A lot of my time and energy is spent being miserable towards others in hopes that they will change their behavior. Seeking out things I cannot change and then fixating on them is the quickest way I know to be in perpetual spiritual agony.
I’m attempting a month of humility:
Humility simply requires a man to think of his abilities and his actions as no greater, and no lesser, than they really are. Real humility then mandates that a man knows and is completely honest with himself.
I’m putting quite a few things in that category, damning myself into stuck situations that keep me sick. I dwell. I ruminate. I create imaginary scenarios that feed my anxieties. Then I say to myself, “Well, it’s something you cannot change, so I guess you’re just going to have to live with it.” And when I work the program, and calm myself and see things as they really are, a small voice in my head says, “Yep, just keep blinding yourself. That’s exactly what they want.”
No way in, no way out.
My pride and ego are tired of the backseat. They are sick of accepting things they can’t change, and they want me to run; to have the courage to escape – to leave. Only by removing myself from the unlivable situation will I ever find peace.

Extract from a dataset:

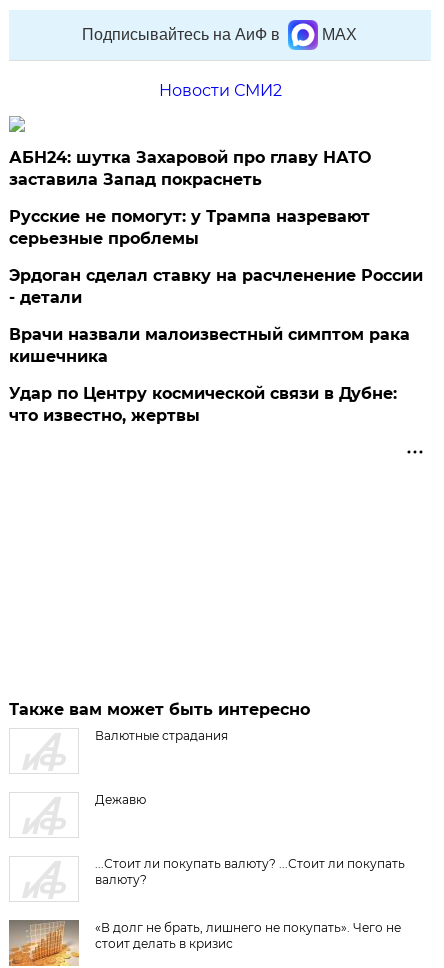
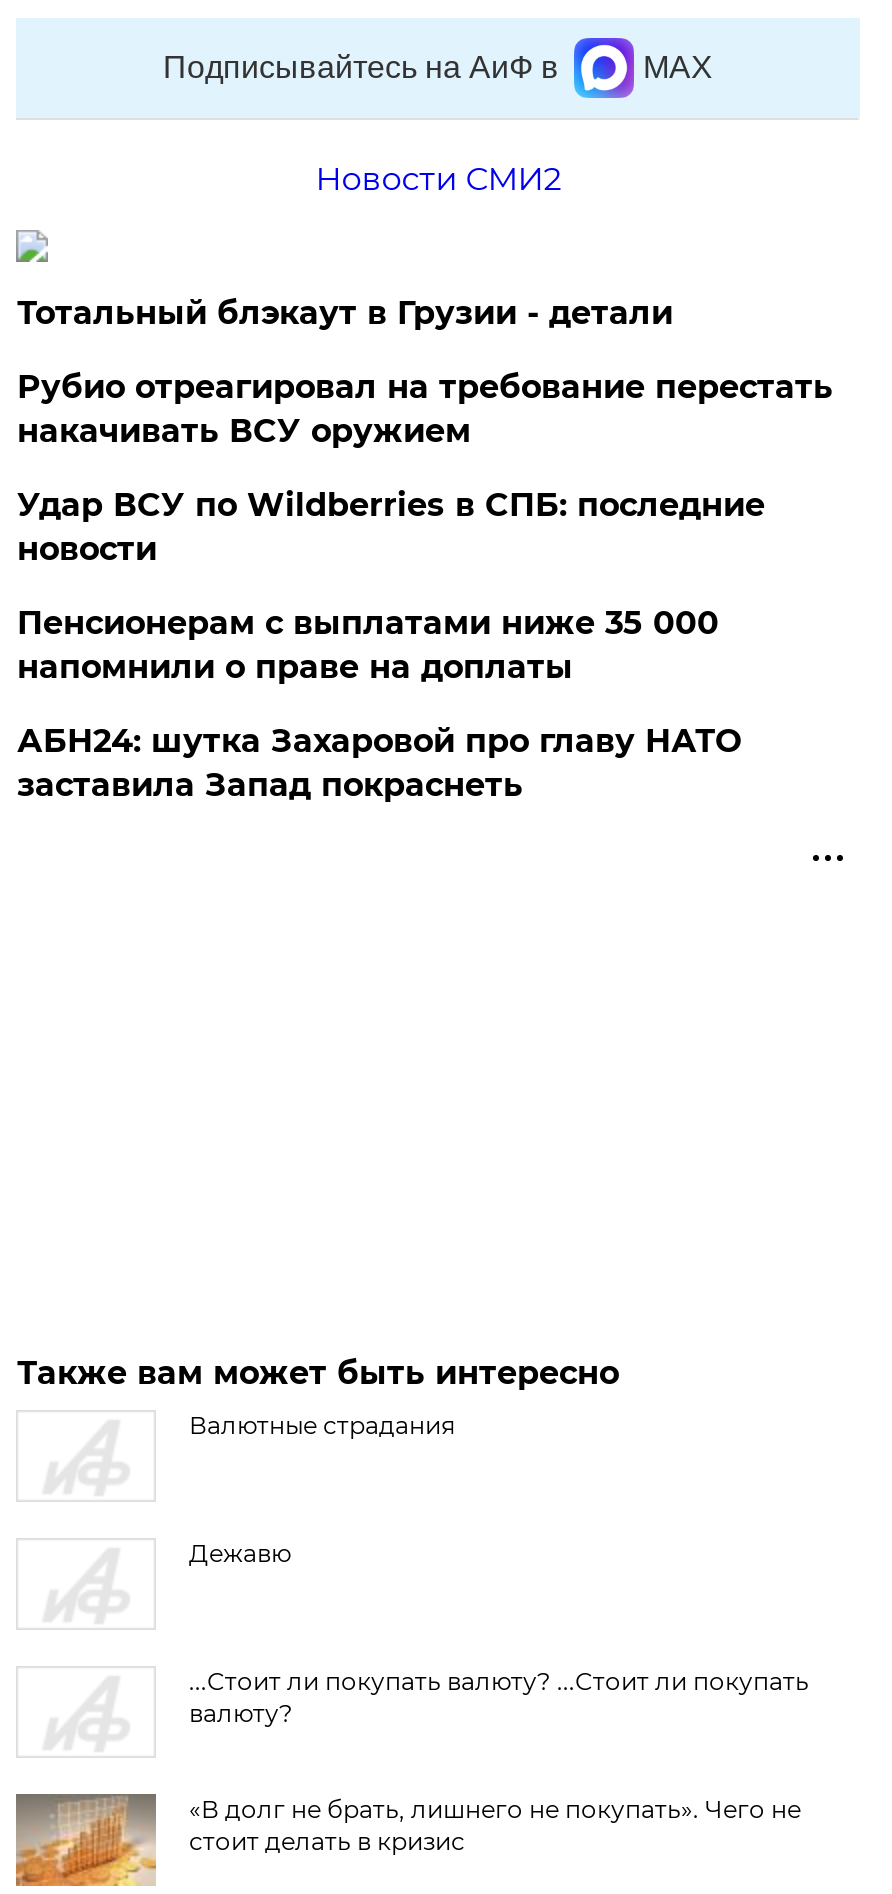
none -> [17,294,833,686] Тотальный блэкаут в Грузии - детали | Рубио отреагировал на требование перестать | накачивать ВСУ оружием | Удар ВСУ по Wildberries в СПБ: последние | новости | Пенсионерам с выплатами ниже 35 000 | напомнили о праве на доплаты
moved [9,148,371,189] -> [17,722,741,804]: АБН24: шутка Захаровой про главу НАТО | заставила Запад покраснеть
[9,207,423,425] Русские не помогут: у Трампа назревают | серьезные проблемы | Эрдоган сделал ставку на расчленение России | - детали | Врачи назвали малоизвестный симптом рака | кишечника | Удар по Центру космической связи в Дубне: | что известно, жертвы -> none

Of course, that’s all insane bullshit. But it feels no less real to me than what’s actually going on. My pride and ego form a sauce that’s thick and sticky and adheres to the top of my brain like a wet comforter. I call that sauce “prego”. And while it might be good for pasta, it taste horrible on humble pie.
Mission for today: Trust in God. The big “G”. If there are people in my life actively trying to hurt me, deride me, or humiliate me, I need to turn all of them over to the care of God. For if I get stabbed in the back, the gash serves as tangible evidence that these people are not my friends; and I have the courage to change, because I now have permission.
It’s assuming that the stabbing is eventually going to come is where the misery lies.